4. Transparent pricing at the merchandising page

Moving pricing upstream — surfacing it directly on the merchandising page rather than hiding it until cart stage. Users could see what each plan cost, and what they'd save by adding multiple lines, before committing to any selection. This reduced misinterpretation and created a positive incentive for multi-line purchasing.
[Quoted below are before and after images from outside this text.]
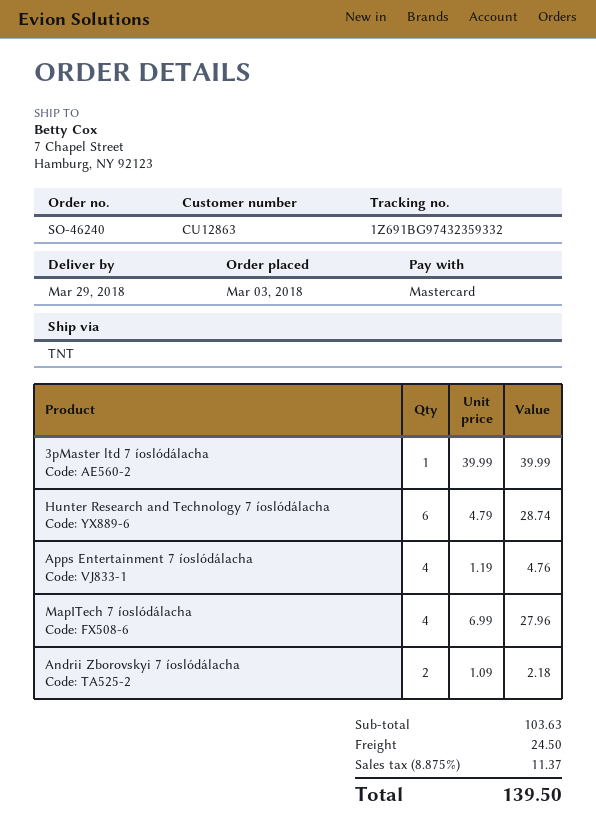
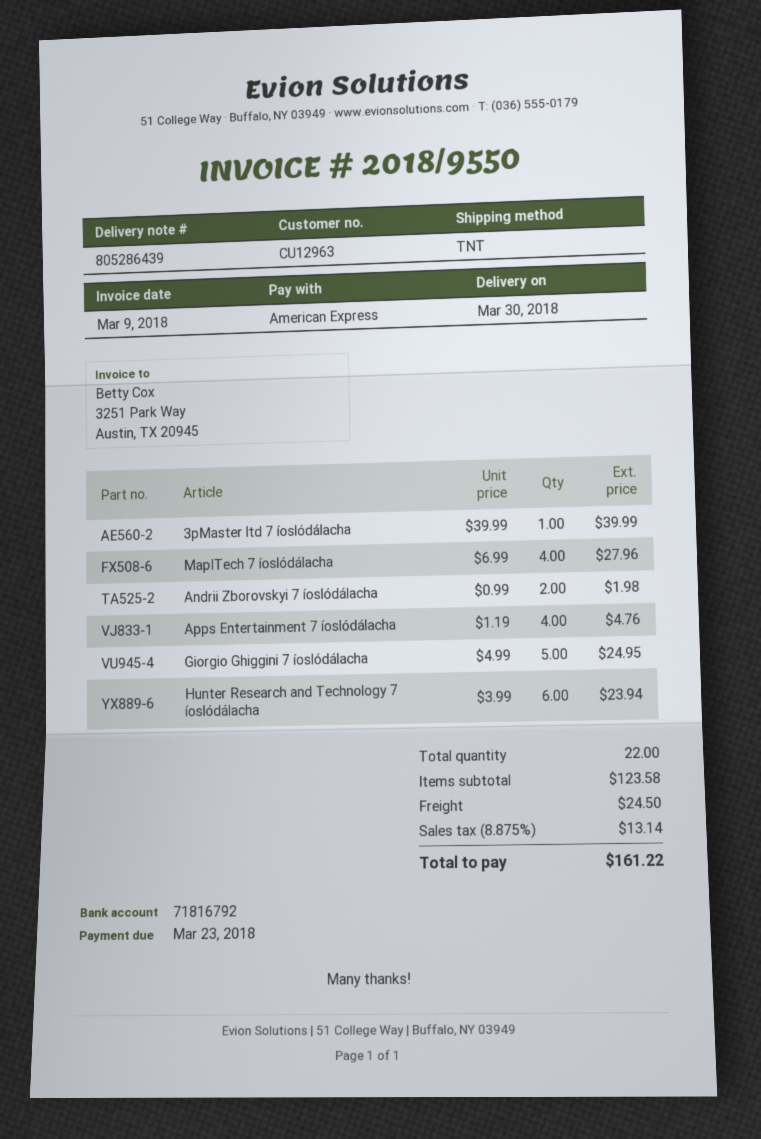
delivery date: 2018-03-29 -> 2018-03-30
customer number: CU12863 -> CU12963
payment method: Mastercard -> American Express
Hunter Research and Technology 7 íoslódálacha: 6 x 4.79 = 28.74 -> 6 x 3.99 = 23.94
Andrii Zborovskyi 7 íoslódálacha: 2 x 1.09 = 2.18 -> 2 x 0.99 = 1.98
Giorgio Ghiggini 7 íoslódálacha: none -> 5 x 4.99 = 24.95
subtotal: 103.63 -> 123.58
tax: 8.875% = 11.37 -> 8.875% = 13.14
total: 139.50 -> 161.22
Pricing surfaced at the merchandising page — before any selection commitment, reducing misinterpretation and incentivising multi-line purchasing
Fig 02 — Pricing surfaced at the merchandising page — before any selection commitment, reducing misinterpretation and incentivising multi-line purchasing

For the first time, customers could complete a full multi-line order in one session

The redesign removed the structural gap that had been driving high-intent drop-off — and the systemic work ensured teams could build on top of it without bottlenecking on the original designer.

"Adding the 'Add another line' entry point to the cart sounds simple — and it was, structurally. But getting there required mapping every stakeholder KPI and every back-end constraint first. The simplest solution took the most groundwork."

Cross-functional alignment as a design discipline

Working on shared infrastructure made it impossible to design in a vacuum. Every decision had ripple effects across teams and projects I had to account for before proposing anything. That constraint turned out to be sharpening — it forced clearer thinking about scope, sequencing, and what "done" actually meant for each change.

The back-end constraint was a useful forcing function too. Knowing multi-line functionality didn't exist in the back end meant we couldn't just wireframe an ideal state — we had to work directly with engineers to stress-test assumptions early and avoid late-stage blockers. That collaboration produced a better-scoped solution than purely UX-led exploration would have.